• **AIM OF THE EXERCISE**:
All lines in the listing below from the one containing "- If everything" through the last should be written out exactly, and only those.

• **RECORDS TO USE**:

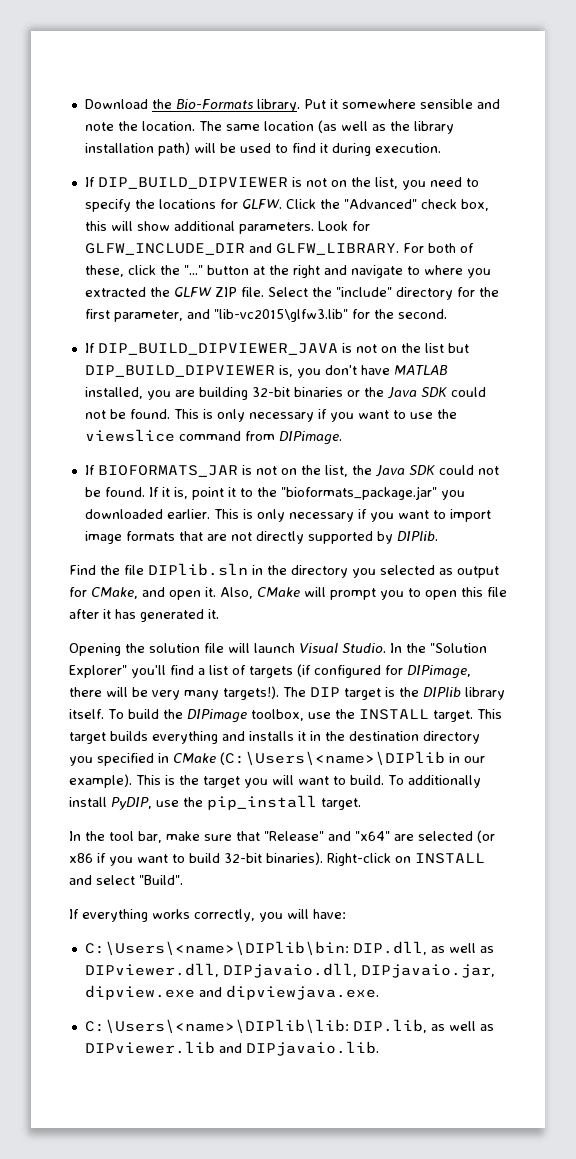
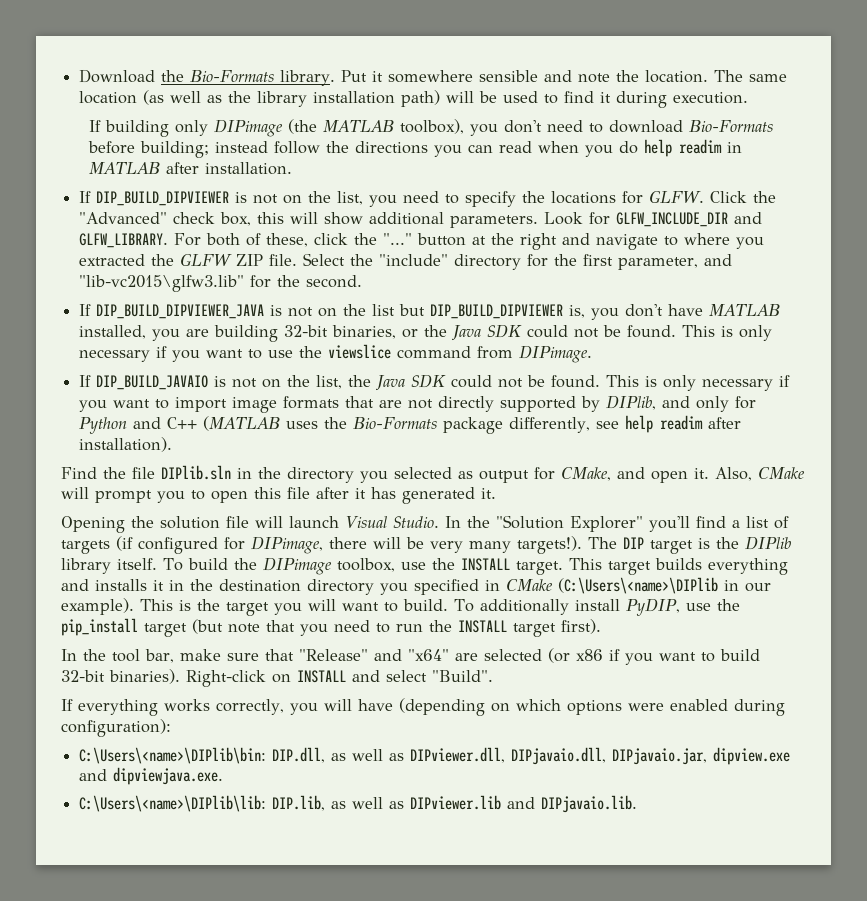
+ If building only DIPimage (the MATLAB toolbox), you don't need to download Bio-Formats before building; instead follow the directions you can read when you do help readim in MATLAB after installation.
- If DIP_BUILD_DIPVIEWER_JAVA is not on the list but DIP_BUILD_DIPVIEWER is, you don't have MATLAB installed, you are building 32-bit binaries or the Java SDK could not be found.
+ If DIP_BUILD_DIPVIEWER_JAVA is not on the list but DIP_BUILD_DIPVIEWER is, you don't have MATLAB installed, you are building 32-bit binaries, or the Java SDK could not be found.
- If BIOFORMATS_JAR is not on the list, the Java SDK could not be found.
+ If DIP_BUILD_JAVAIO is not on the list, the Java SDK could not be found.
- If it is, point it to the "bioformats_package.jar" you downloaded earlier.
- This is only necessary if you want to import image formats that are not directly supported by DIPlib.
+ This is only necessary if you want to import image formats that are not directly supported by DIPlib, and only for Python and C++ (MATLAB uses the Bio-Formats package differently, see help readim after installation).
- To additionally install PyDIP, use the pip_install target.
+ To additionally install PyDIP, use the pip_install target (but note that you need to run the INSTALL target first).
- If everything works correctly, you will have:
+ If everything works correctly, you will have (depending on which options were enabled during configuration):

• **OUTPUT BELOW**:
- If everything works correctly, you will have:
+ If everything works correctly, you will have (depending on which options were enabled during configuration):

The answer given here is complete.